In a note last week titled “The Structural and Cyclical Costs of Brexit,” the Wall Street bank estimated that the U.K. economy grew 5% less than other comparable countries over the past eight years.

However, the actual damage to the UK economy could be between 4% and 8% of real gross domestic product (GDP), the bank said, acknowledging that it was difficult to extrapolate the impact of Brexit from other simultaneous economic events, including Covid-19. to derive the pandemic and the energy crisis of 2022. Real GDP is an inflation-adjusted growth indicator.

Goldman Sachs attributed the economic deficit to three key factors: lower trade; weaker business investment; and labor shortages as a result of lower immigration from the EU.

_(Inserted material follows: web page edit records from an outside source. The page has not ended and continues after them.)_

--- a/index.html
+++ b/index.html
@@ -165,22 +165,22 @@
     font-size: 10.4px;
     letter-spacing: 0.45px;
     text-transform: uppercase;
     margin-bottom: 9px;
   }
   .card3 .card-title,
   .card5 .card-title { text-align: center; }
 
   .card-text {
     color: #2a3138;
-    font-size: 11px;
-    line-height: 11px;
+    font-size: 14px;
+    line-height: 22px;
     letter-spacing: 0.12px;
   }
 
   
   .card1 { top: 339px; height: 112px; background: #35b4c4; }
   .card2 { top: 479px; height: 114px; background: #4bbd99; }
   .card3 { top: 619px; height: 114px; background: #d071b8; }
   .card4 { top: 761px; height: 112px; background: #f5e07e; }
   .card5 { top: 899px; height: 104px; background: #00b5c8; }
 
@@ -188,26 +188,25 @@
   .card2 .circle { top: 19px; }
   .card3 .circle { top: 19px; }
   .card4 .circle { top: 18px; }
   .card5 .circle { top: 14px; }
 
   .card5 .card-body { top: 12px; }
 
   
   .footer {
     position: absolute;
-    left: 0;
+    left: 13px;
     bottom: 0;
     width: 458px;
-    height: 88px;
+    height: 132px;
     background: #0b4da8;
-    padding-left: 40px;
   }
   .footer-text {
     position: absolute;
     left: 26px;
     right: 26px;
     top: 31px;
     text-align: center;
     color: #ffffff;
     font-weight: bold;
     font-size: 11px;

The United Kingdom voted to leave the EU by 52% to 48% on June 23, 2016, but officially left the union on January 31, 2020.

The Bank estimates that over this period to date, the UK’s trade in goods has lagged other advanced economies by around 15%, while business investment has remained “significantly below pre-referendum levels”.

Meanwhile, immigration from the EU declined – a key promise of the Vote Leave campaign – and was then replaced by a less economically active cohort of non-EU migrants, particularly students, the study says.

“Taken together, the evidence suggests that Brexit will impose significant production costs in the long term,” the report’s authors said.

The bank noted that the decline in trading was in line with expectations and the underperformance in investments was “more pronounced” than expected. However, changes in immigration behavior are the main cyclical impact on the British economy – and in particular on inflation.

“The change in immigration flows post-Brexit has reduced the elasticity of labor supply in the UK, contributing to the rise in inflation post-pandemic and pointing to more cyclical labor market and inflation pressures going forward,” the report said.

The UK’s real GDP per capita has barely risen above pre-Covid levels and is currently 4% above mid-2016 levels, it said. This compares to 8% in the Eurozone and 15% in the US

Meanwhile, the UK experienced higher inflation over the period, with consumer prices in the UK rising 31% since mid-2016, compared to 27% in the US and 24% in the euro zone, it said.

While the report suggests that new non-EU trade deals could potentially reduce the costs of Brexit, estimates suggest that the benefits are likely to be small.

The British government estimates that its free trade agreement with Australia will increase Britain’s GDP by 0.08% a year, while the economic impact of a new trade deal with Switzerland is unclear.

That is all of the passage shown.